Thessaloniki, 21–22 October 2025. Hosted by CERTH, the SEISMEC consortium met to set the tone for the next stretch of work with pilots firmly in focus. Across two compact days, concrete progress sat alongside open conversations that keep the project truly human-centred.
Day 1 – From shared framing to live demos.
The meeting opened with a warm welcome and a clear project overview to align expectations, then moved into a deep dive on human-centred methods: how they translate to real industrial settings and what it takes to embed them in everyday practice. Parallel discussions helped teams turn needs into actionable steps and surface dependencies early.
Pilots took centre stage throughout the day. Progress, early learnings and near-term milestones were shared across the board, followed by a cross-pilot conversation about what human-centricity looks like on the ground and how to support it with the right approaches. During the breaks, live demos brought the ongoing work to life and sparked hands-on exchanges among partners.

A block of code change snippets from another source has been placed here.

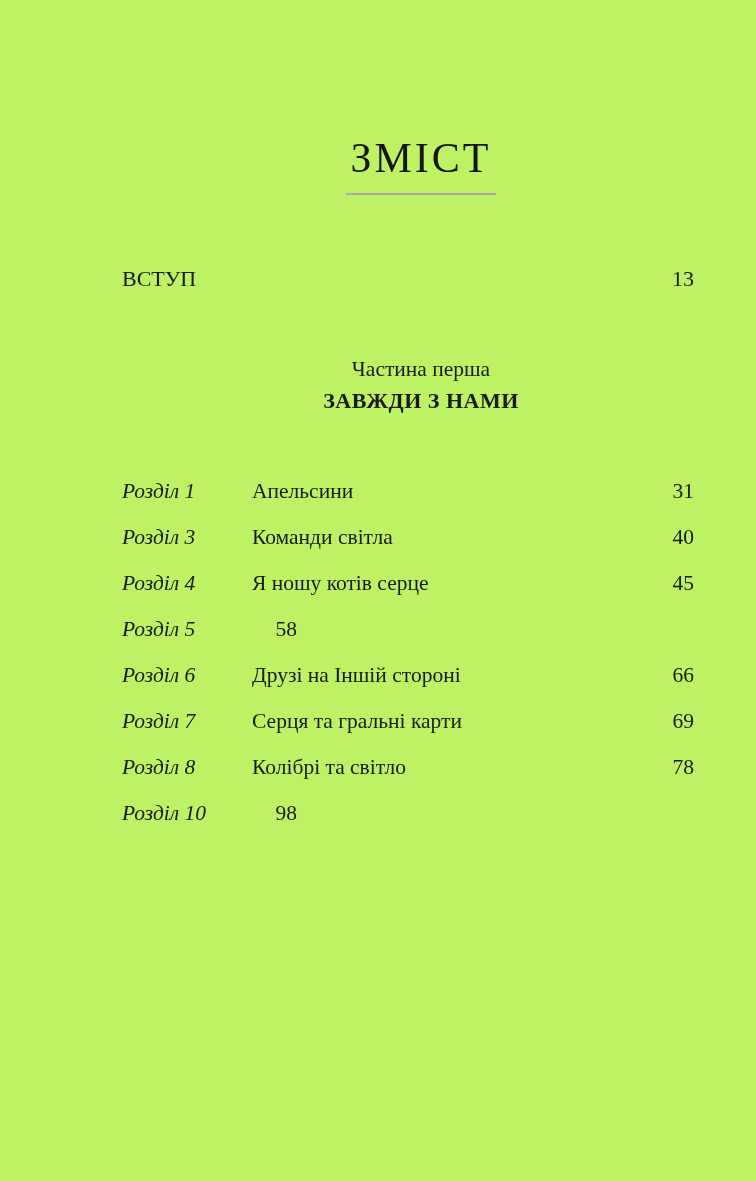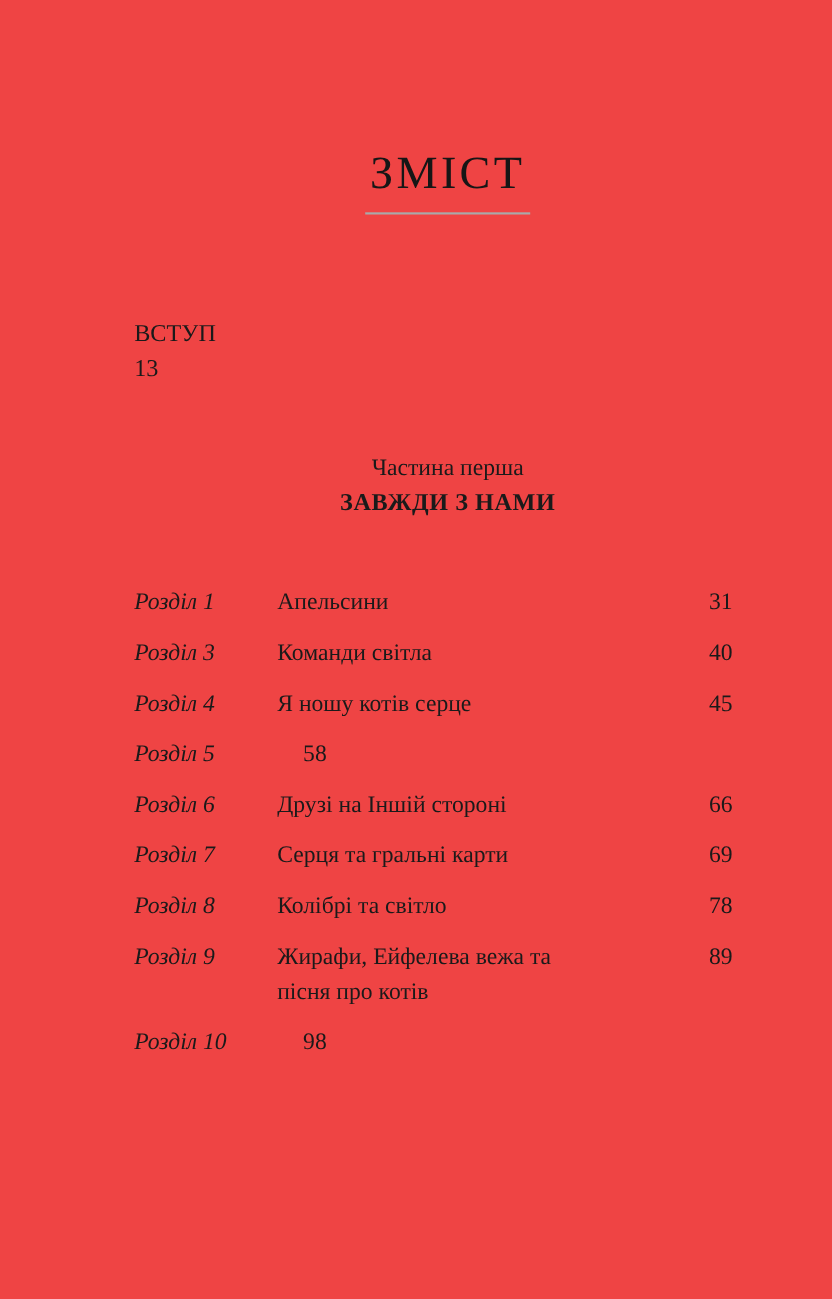--- a/index.html
+++ b/index.html
@@ -11,9 +11,9 @@
     position: relative;
     width: 756px;
     height: 1181px;
-    background: #ef4444;
+    background: #bef264;
     box-sizing: border-box;
-    padding: 132px 90px 0 122px;
+    padding: 132px 62px 0 122px;
     font-family: "Liberation Serif", serif;
     color: #1a1a1a;
     overflow: hidden;

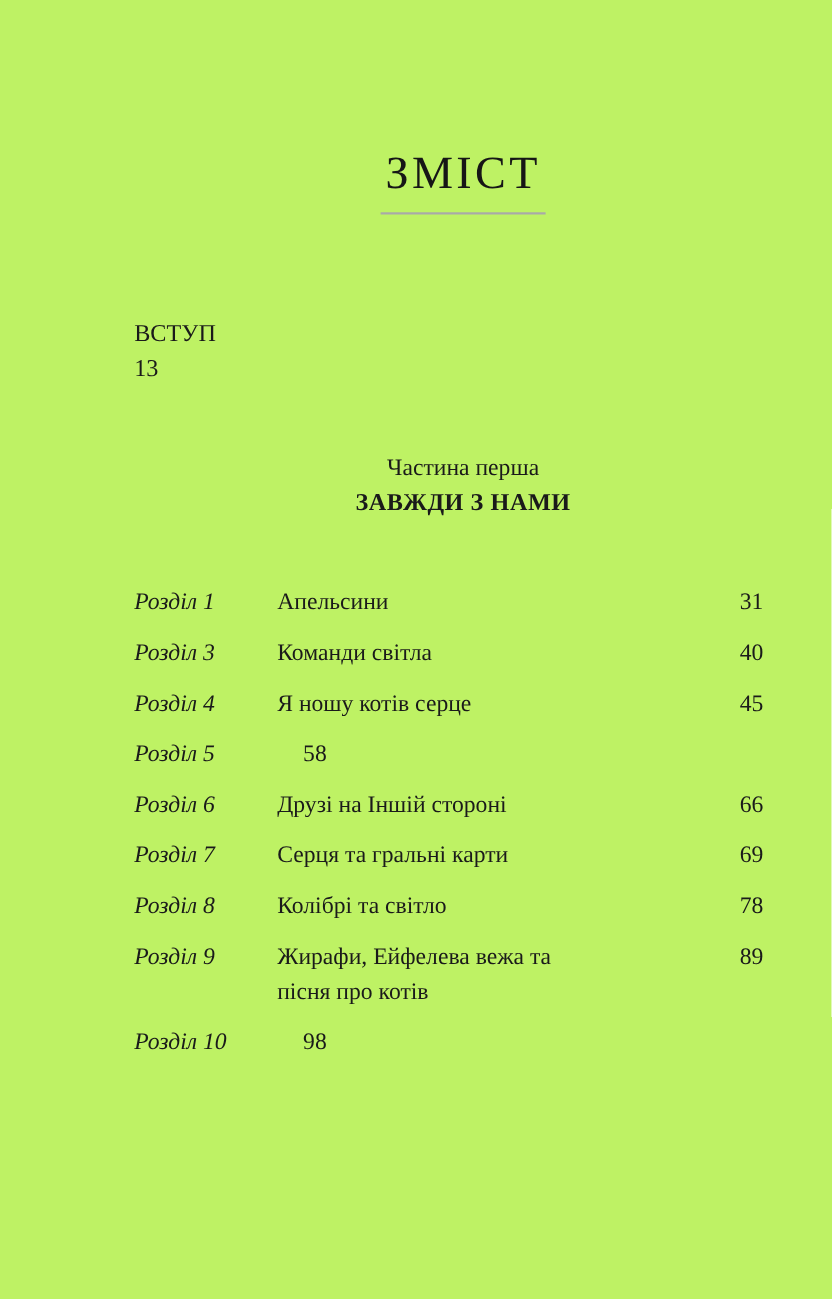--- a/index.html
+++ b/index.html
@@ -38,13 +38,12 @@
     margin: 8px auto 0 auto;
   }
   .intro-row {
-    margin-top: 92px;
+    margin-top: 68px;
     display: flex;
     justify-content: space-between;
     align-items: baseline;
     font-size: 22px;
     line-height: 32px;
-    flex-direction: column;
   }
   .part-heading {
     margin-top: 58px;

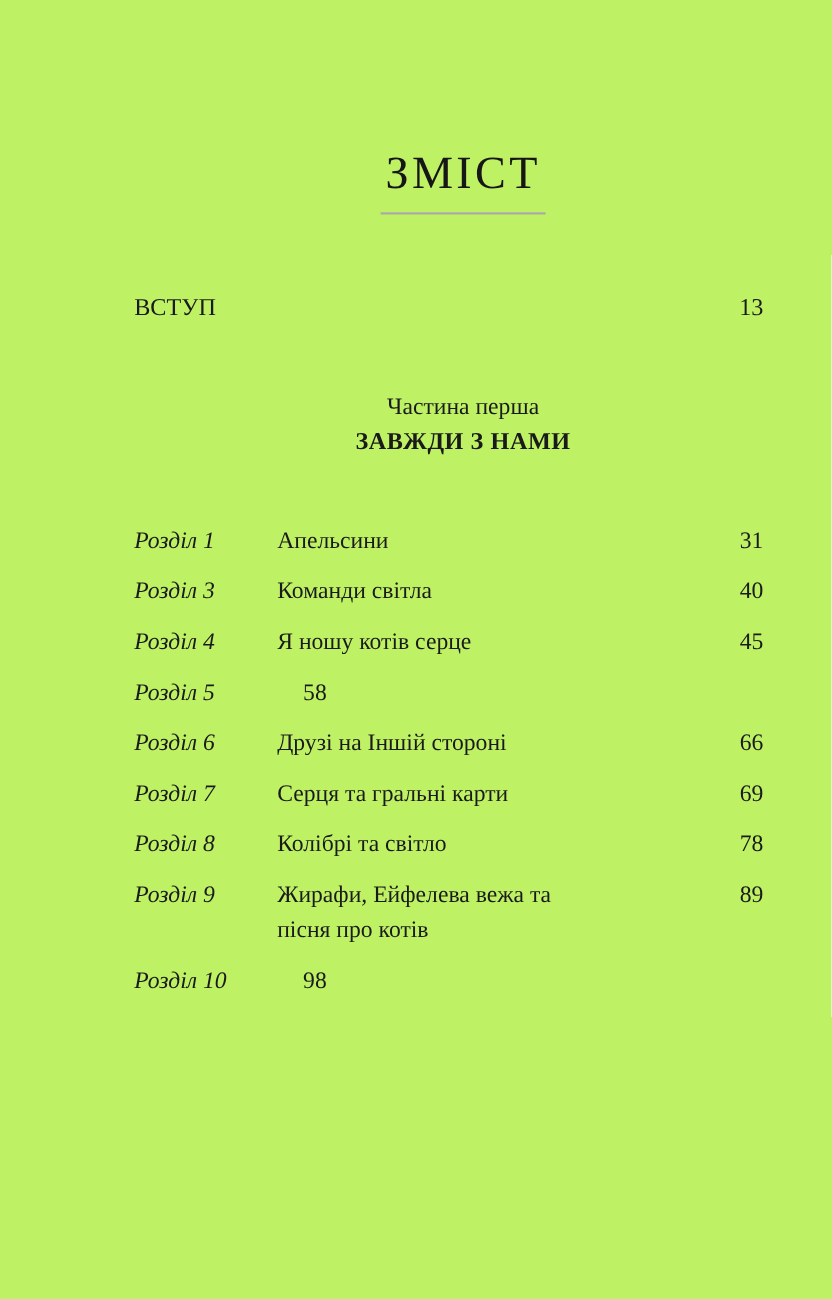--- a/index.html
+++ b/index.html
@@ -145,12 +145,6 @@
     <span class="ch-page">78</span>
   </div>
 
-  <div class="chapter-row">
-    <span class="ch-label">Розділ 9</span>
-    <span class="ch-title">Жирафи, Ейфелева вежа та
-пісня про котів</span>
-    <span class="ch-page">89</span>
-  </div>
 
   <div class="chapter-row">
     <span class="ch-label">Розділ 10</span>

A substantial block was then focused on building the bridge from pilot activity to credible, comparable evidence. Together, we aligned the evaluation logic, from use cases to outcomes, agreed on success criteria and key indicators for each pilot, and clarified how evidence will be captured in ways that are lightweight for teams and respectful of people. Roles, reporting rhythm and shared templates were mapped so results stay consistent across sites without losing local context.
The day closed with a city tour and a social dinner, keeping the dialogue flowing and strengthening the sense of team.
Day 2 – Pilots in action, reflection, and next steps.
The second day began with a brief welcome and quickly shifted into a practical look at pilots in action. In small breakout groups, teams compared progress and challenges with a clear focus: ensuring the right data is available, involving people through co-design and keeping day-to-day work aligned with the project’s intended impact. The format encouraged open conversation, surfaced shared bottlenecks, and let teams trade ideas that travel well across sites, leaving everyone with a clearer sense of priorities.
Late morning turned the lens to what “human-centred and competitive” means inside real organisations. Partners reflected on what the pilots have taught so far and connected those lessons to a simple policy angle that has been discussed with stakeholders. In the afternoon, the Advisory Board offered an outside-in perspective: what stands out, what to keep, and where to push further. The conversation then moved to visibility and uptake, how to share results clearly, involve pilot teams in communication, and make it easy for others to adopt what works without adding unnecessary complexity.
The day closed with a short, practical alignment on the coming months: responsibilities, key milestones, and how evidence will be gathered and shared to keep everyone in sync. The goal is simple: turn pilot activity into usable learning and keep momentum steady as the project moves into its next phase.